I used the term “non-events” just now, and I need to clarify that. Events do occur in this book, there is a plot (although there are also plenty of chapters wherein nothing of particular importance happens). It’s just that you can tell none of them are actually important to the story of this book; they’re only important for setting up things that might happen in later books.

This becomes really clear if you try to chart Hadrian’s character arc, where it becomes apparent that most of the book’s events aren’t relevant to it at all. Hadrian explicitly states that the action he takes to trigger the story’s climax (or as close to a climax as the story has) feels like a return to the state he used to be in before his years of poverty on Emesh and his time in the colosseum. In other words, if he had gotten the chance to do it in chapter two he would have, and thus none of the events we’ve read about in the chapters since have mattered. Hadrian the spoiled princeling would have taken the exact same course of action as Hadrian the poverty-scarred, battle-hardened political prisoner, so why did he need to go through all of those experiences in the first place? Presumably because they’ll become relevant in a future book.

Which brings us to Hadrian himself, as a character. As I subtly alluded to earlier, I find him very annoying. The issues he’s dealing with are eminently relatable and sympathetic, if a bit cliched, but the way he responds to them is so juvenile and whiny that I frequently found myself wishing his asshole dad would just shoot him and be done with it. I get that his acting this way is supposed to stem from his lordly upbringing, which informs a lot of his actions throughout the story, but the book lays it on way too thickly and repetitively, to the point where in any given scenario where Hadrian is trying to get out from under someone’s influence or control—and that’s most of the scenarios he finds himself in—I usually sided with the antagonistic party.

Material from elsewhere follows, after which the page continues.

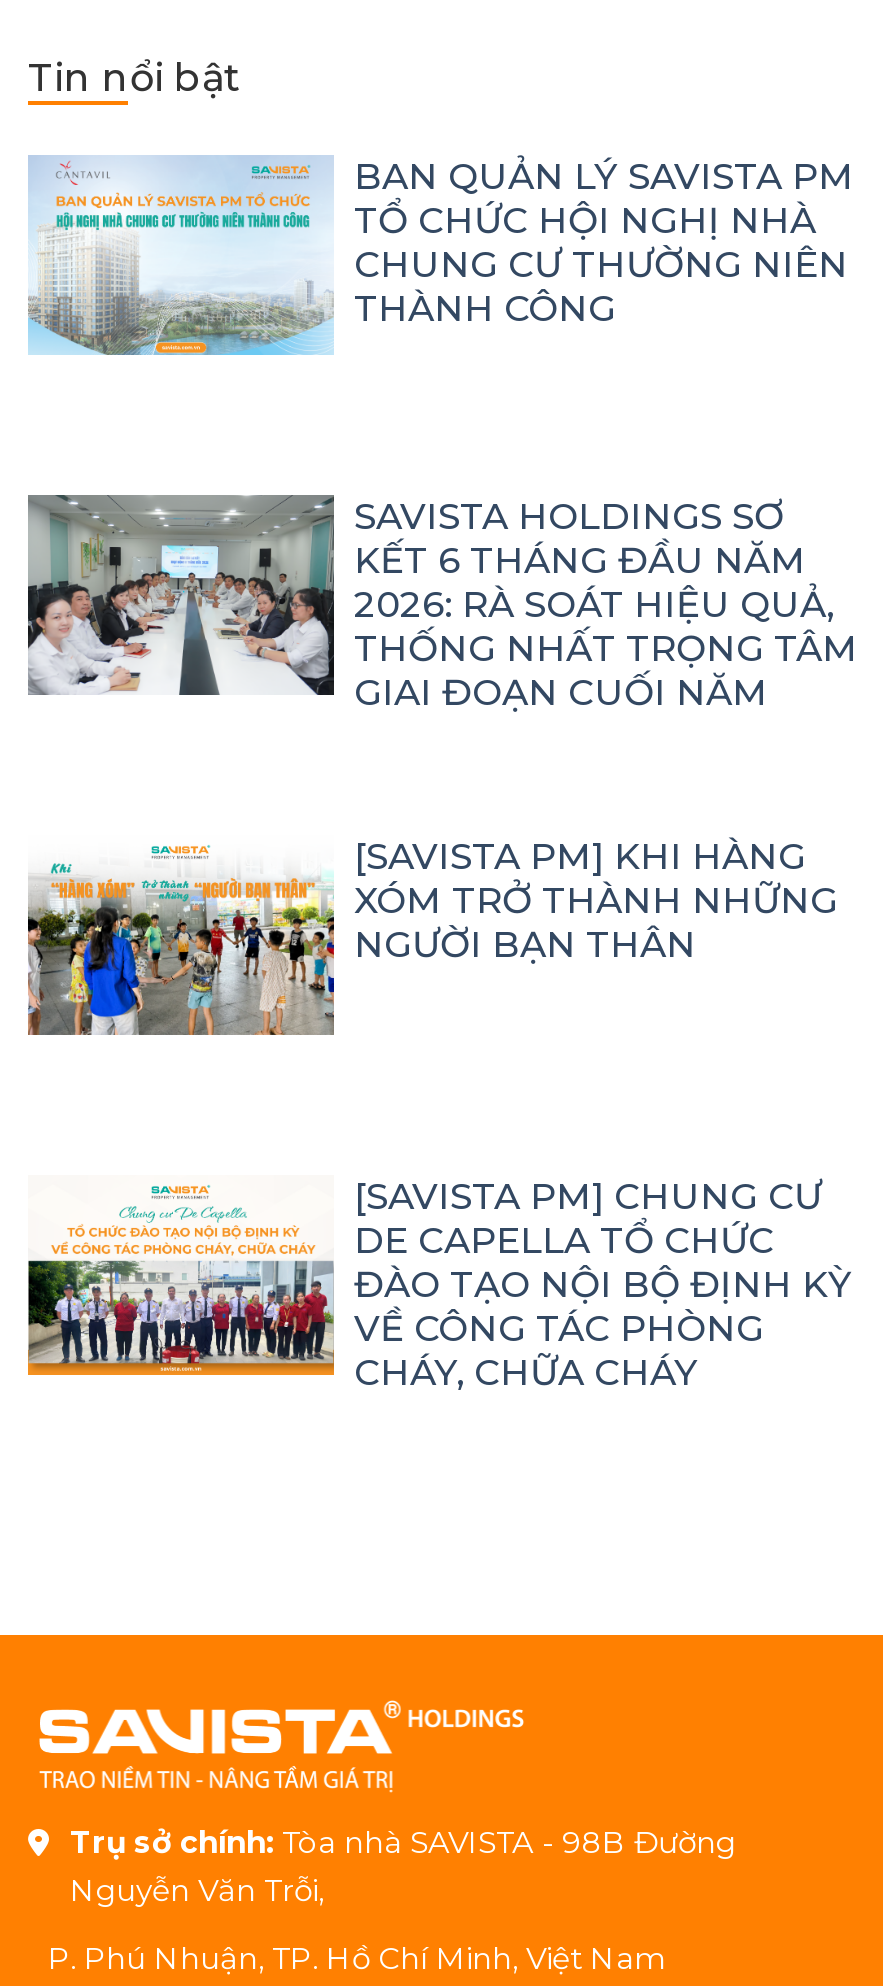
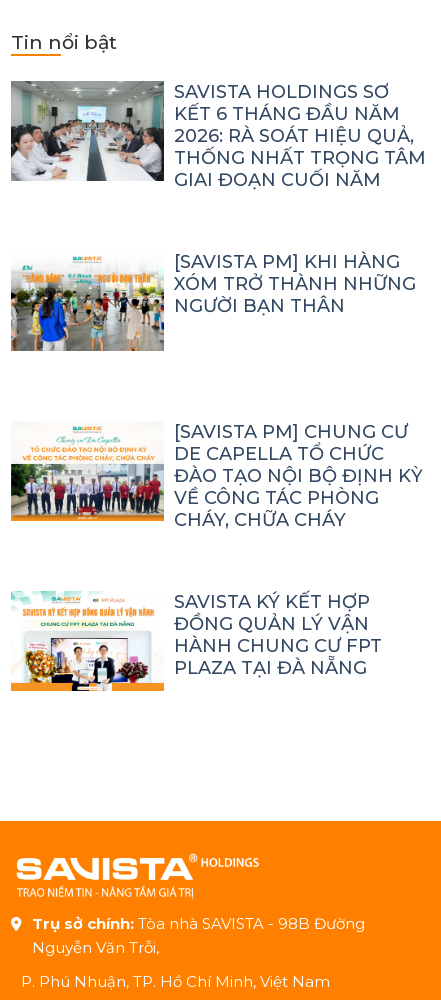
[28,155,854,357] [image] | BAN QUẢN LÝ SAVISTA PM | TỔ CHỨC HỘI NGHỊ NHÀ | CHUNG CƯ THƯỜNG NIÊN | THÀNH CÔNG -> none
moved [26,493,858,1395] -> [10,80,426,531]: [image] | SAVISTA HOLDINGS SƠ | KẾT 6 THÁNG ĐẦU NĂM | ... | VỀ CÔNG TÁC PHÒNG | CHÁY, CHỮA CHÁY
none -> [10,590,382,679] [image] | SAVISTA KÝ KẾT HỢP | ĐỒNG QUẢN LÝ VẬN | HÀNH CHUNG CƯ FPT | PLAZA TẠI ĐÀ NẴNG
none -> [11,635,160,692] [image]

I think I’d find Hadrian’s whinge-fests more tolerable if there weren’t so many of them. The book repeats essentially the same confrontations, with the same dialogue beats, over and over again, just like it repeats everything over and over again. No point can be made with a single scene; if Hadrian has beef with someone or someone has beef with Hadrian, we’ll get multiple different confrontations all communicating that fact (I lost count of how many near-identical confrontations with his father Hadrian has in the early chapters).

And these repetitive scenes aren’t quick: every dialogue exchange takes five times longer than it needs to, in large part because the author is one of those people who feels the need to insert description or character action between every line of dialogue, only here it’s not just “he shook his head and sighed while rolling his eyes and shrugging”, it’s entire paragraphs of (often completely superfluous) description. It drags out the already-slow pacing to the point that in the second half I ended up skimming most of the inter-dialogue description. Doing so did not hamper my understanding of the plot in any way.

By the way, after writing all of this I looked up the second book and discovered that the entire Sun Eater sequence is planned to be seven books long, a fact that made me stare at my screen, slack-jawed, in amazement. The pacing of Empire of Silence was bad enough when I thought it was the first part of a trilogy.